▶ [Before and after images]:
-- Opening Marker --

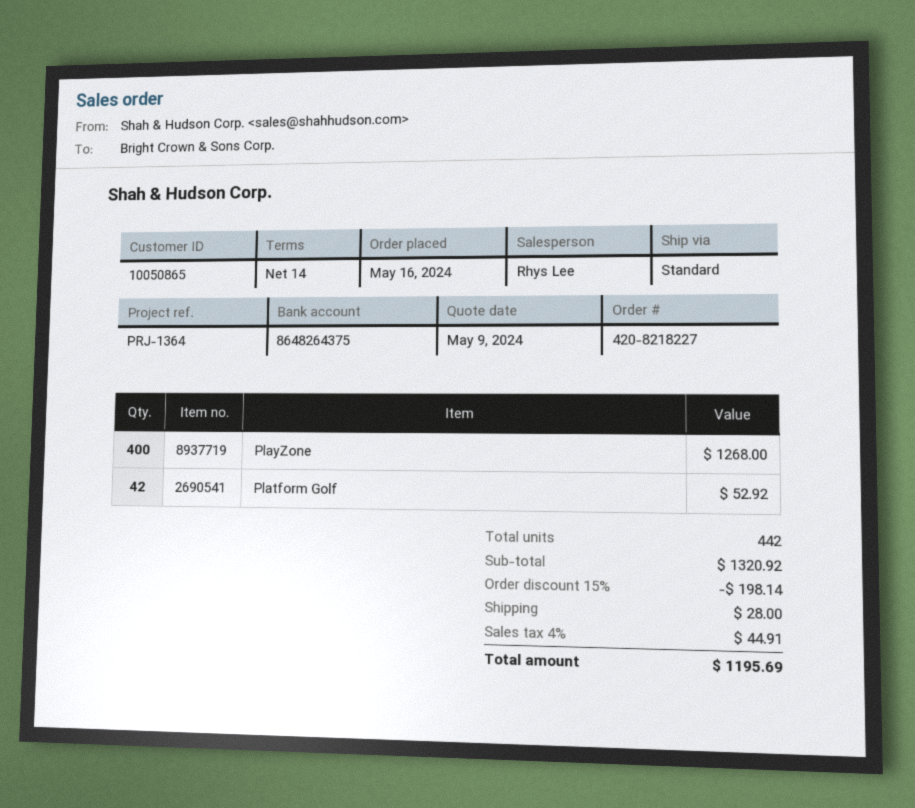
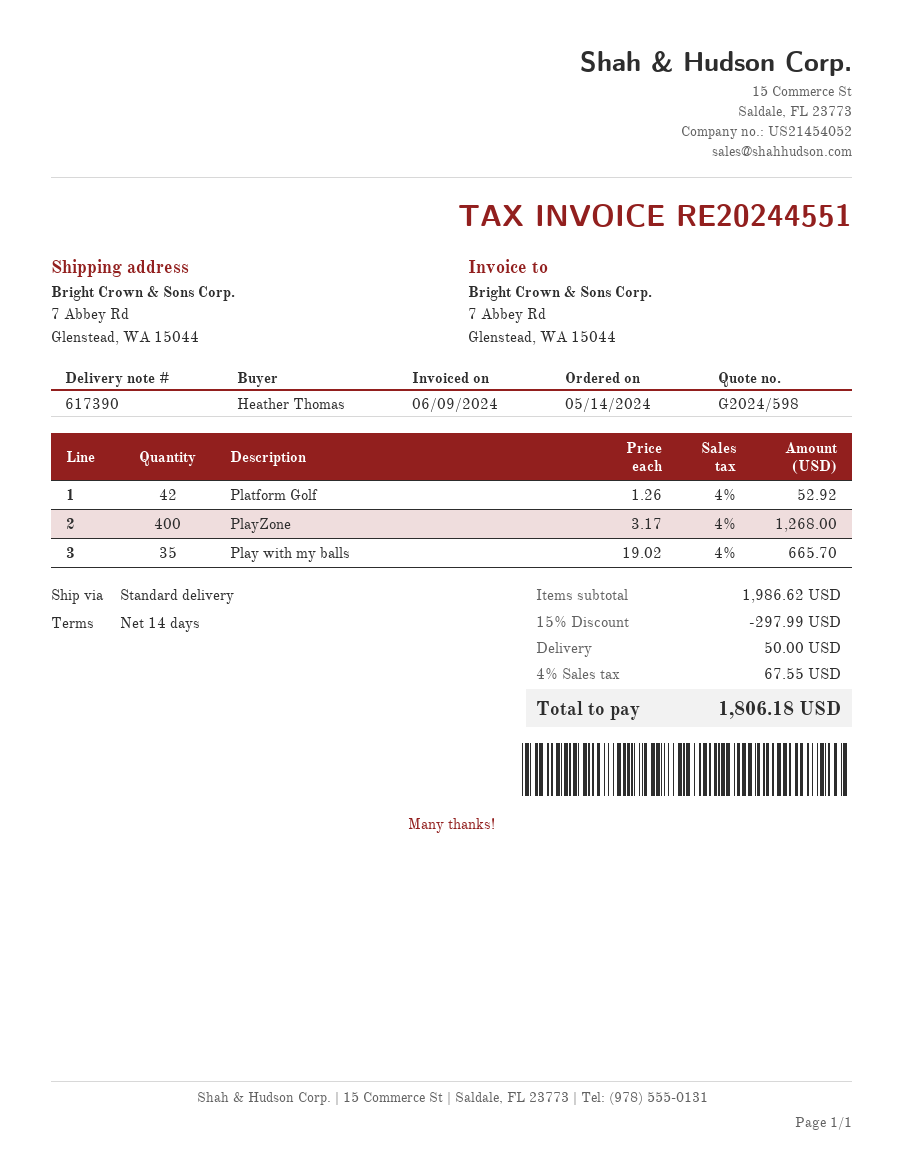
order date: 2024-05-16 -> 2024-05-14
Play with my balls: none -> 35 for 665.70
subtotal: 1320.92 -> 1986.62
discount: 15% = 198.14 -> 15% = 297.99
shipping: 28.00 -> 50.00
tax: 4% = 44.91 -> 4% = 67.55
total: 1195.69 -> 1806.18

-- Closing Marker --

▶ [WORK INSTRUCTIONS]: Repeat the entries exactly and keep the pictures out of the copy.

▶ [PROBLEM SOLUTION]:
order date: 2024-05-16 -> 2024-05-14
Play with my balls: none -> 35 for 665.70
subtotal: 1320.92 -> 1986.62
discount: 15% = 198.14 -> 15% = 297.99
shipping: 28.00 -> 50.00
tax: 4% = 44.91 -> 4% = 67.55
total: 1195.69 -> 1806.18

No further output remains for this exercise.